First published by Libre Expression, Montréal, Canada


Дизайн обложки Grace Cheong

Фото на обложке Julia Marois

Адаптация обложки на русский язык Светланы Зорькиной

В оформлении обложки использован шрифт из коллекции А. Л. Гофманн


© Les Éditions Libre Expression, 2023, Montréal, Canada

© Дмитрий Савосин, перевод на русский язык, 2024

© Издание на русском языке, Livebook Publishing LTD, 2024

Пролог

Любезный мой дневник,

Пишу наскоро, с чувством, что могу довериться тебе в последний раз. В этом доме я чуть больше недели, но как будто всегда жила здесь заложницей злобных козней. Мне хочется со всех ног бежать из проклятого места, но что будет с Тристаном, когда я уже не смогу защитить его?

Я приступила к работе здесь с наилучшими намерениями на свете; я наивно верила, что смогу спасти бедного мальчика, но оказалась лишь крохотным винтиком в адской машине. Не прояви я такого рвения в поисках истины – мне не удалось бы пробудить чудовище, притаившееся в стенах этого поместья, столь красивого и спокойного с виду, но скрывающего в себе мрачные тайны.
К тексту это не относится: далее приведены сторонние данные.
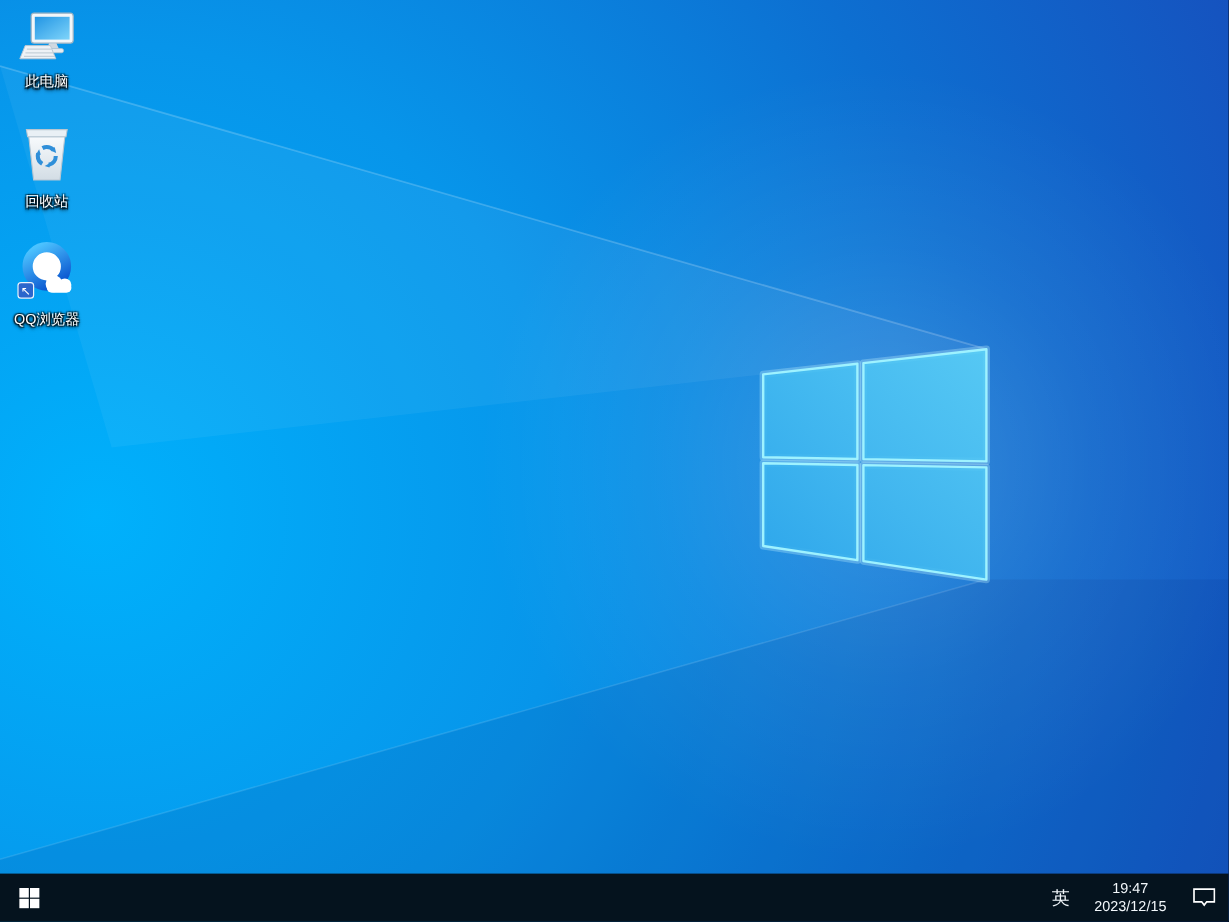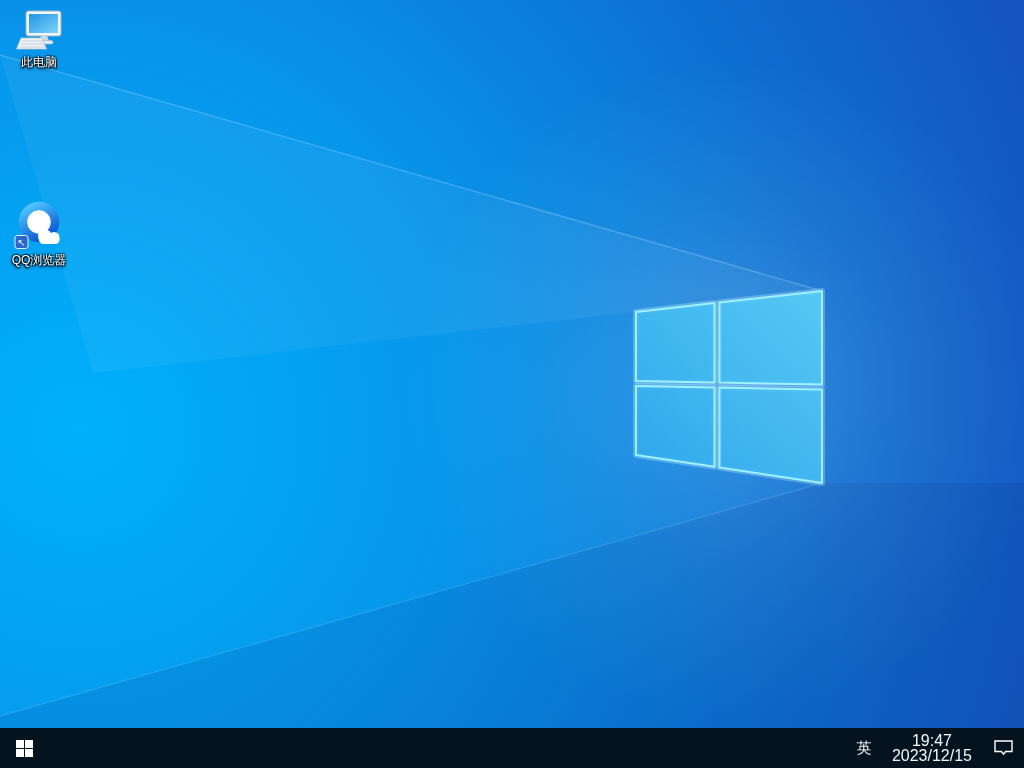--- a/index.html
+++ b/index.html
@@ -27,21 +27,21 @@
     position: absolute;
     left: 0;
     width: 78px;
     display: flex;
     flex-direction: column;
     align-items: center;
     cursor: default;
   }
   .desktop-icon .glyph { display: block; }
   .icon-label {
-    margin-top: 3px;
+    margin-top: 9px;
     font-size: 12px;
     line-height: 14px;
     color: #ffffff;
     text-align: center;
     white-space: nowrap;
     text-shadow:
       1px 1px 1px rgba(0,0,0,0.9),
       -1px 1px 1px rgba(0,0,0,0.7),
       1px -1px 1px rgba(0,0,0,0.7),
       -1px -1px 1px rgba(0,0,0,0.6),
@@ -78,21 +78,21 @@
     width: 36px;
     display: flex;
     align-items: center;
     justify-content: center;
     font-size: 15px;
     cursor: pointer;
   }
   .tray-clock {
     padding: 5px 10px 9px 10px;
     text-align: center;
-    font-size: 16px;
+    font-size: 12px;
     line-height: 15px;
     cursor: pointer;
   }
   .action-center {
     width: 42px;
     display: flex;
     align-items: center;
     justify-content: center;
     cursor: pointer;
   }
@@ -159,20 +159,39 @@
       <polygon points="26,26 32,26 34,30.5 24,30.5" fill="#cfd8e0"></polygon>
       <rect x="21" y="30.5" width="17" height="3.5" rx="1.7" fill="#e6ecf1" stroke="#b5c2cc" stroke-width="0.6"></rect>
       <polygon points="6,28 27,28 31.5,39 1.5,39" fill="#eef2f6" stroke="#b9c6d1" stroke-width="0.8"></polygon>
       <line x1="7.4" y1="31" x2="28" y2="31" stroke="#c5d0d9" stroke-width="1"></line>
       <line x1="6.2" y1="34" x2="29.2" y2="34" stroke="#c5d0d9" stroke-width="1"></line>
       <line x1="5" y1="37" x2="30.4" y2="37" stroke="#c5d0d9" stroke-width="1"></line>
     </svg>
     <span class="icon-label">此电脑</span>
   </div>
 
+  <div class="desktop-icon" style="top:104px">
+    <svg class="glyph" width="40" height="48" viewBox="0 0 40 48" aria-hidden="true">
+      <defs>
+        <linearGradient id="binGrad" x1="0" y1="0" x2="0" y2="1">
+          <stop offset="0" stop-color="#f7fafc"></stop>
+          <stop offset="1" stop-color="#d3dde5"></stop>
+        </linearGradient>
+      </defs>
+      <polygon points="5,10 35,10 31,46 9,46" fill="url(#binGrad)" stroke="#b9c6d1" stroke-width="0.9"></polygon>
+      <polygon points="3,4 37,4 36,10 4,10" fill="#e9f0f5" stroke="#b9c6d1" stroke-width="0.9"></polygon>
+      <g stroke="#2f8fd9" fill="none" stroke-width="3.4">
+        <circle cx="20" cy="26" r="7.5" stroke-dasharray="10 5.7"></circle>
+      </g>
+      <polygon points="18.2,34.4 22.8,31.8 22.2,35.6" fill="#2f8fd9"></polygon>
+      <polygon points="13.6,20.3 11.0,24.7 15.0,25.0" fill="#2f8fd9"></polygon>
+      <polygon points="27.8,23.4 23.6,21.7 26.6,18.4" fill="#2f8fd9"></polygon>
+    </svg>
+    <span class="icon-label">回收站</span>
+  </div>
 
   <div class="desktop-icon" style="top:200px">
     <svg class="glyph" width="50" height="50" viewBox="0 0 50 50" aria-hidden="true">
       <defs>
         <linearGradient id="qqGrad" x1="0.2" y1="0" x2="0.75" y2="1">
           <stop offset="0" stop-color="#4cc3ff"></stop>
           <stop offset="1" stop-color="#0a55cf"></stop>
         </linearGradient>
       </defs>
       <circle cx="25" cy="22" r="12.5" fill="#ffffff"></circle>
Времени предпринять хоть что-нибудь остается немного. Боюсь, он что-то заподозрил. Если это действительно так – всех нас ждет погибель.

Часть первая

Гувернантка

I

Сент-Эрмас, весна, 1931

Клеманс Дешан обвела усталым взором двадцать школьников, тесно прижавшихся друг к дружке на скамейках школы, кое-как обогретой большой чугунной печкой, попыхивавшей черным дымком. Самой маленькой восемь, а старшему, верзиле выше нее на добрых пару футов, недавно стукнуло семнадцать. Напрасно она из кожи вон лезла, стараясь обучить их элементарным правилам французской грамматики, географии и арифметики, согласованию времен, пяти континентам и таблицам сложения и умножения – все это так и оставалось для них тайной за семью печатями.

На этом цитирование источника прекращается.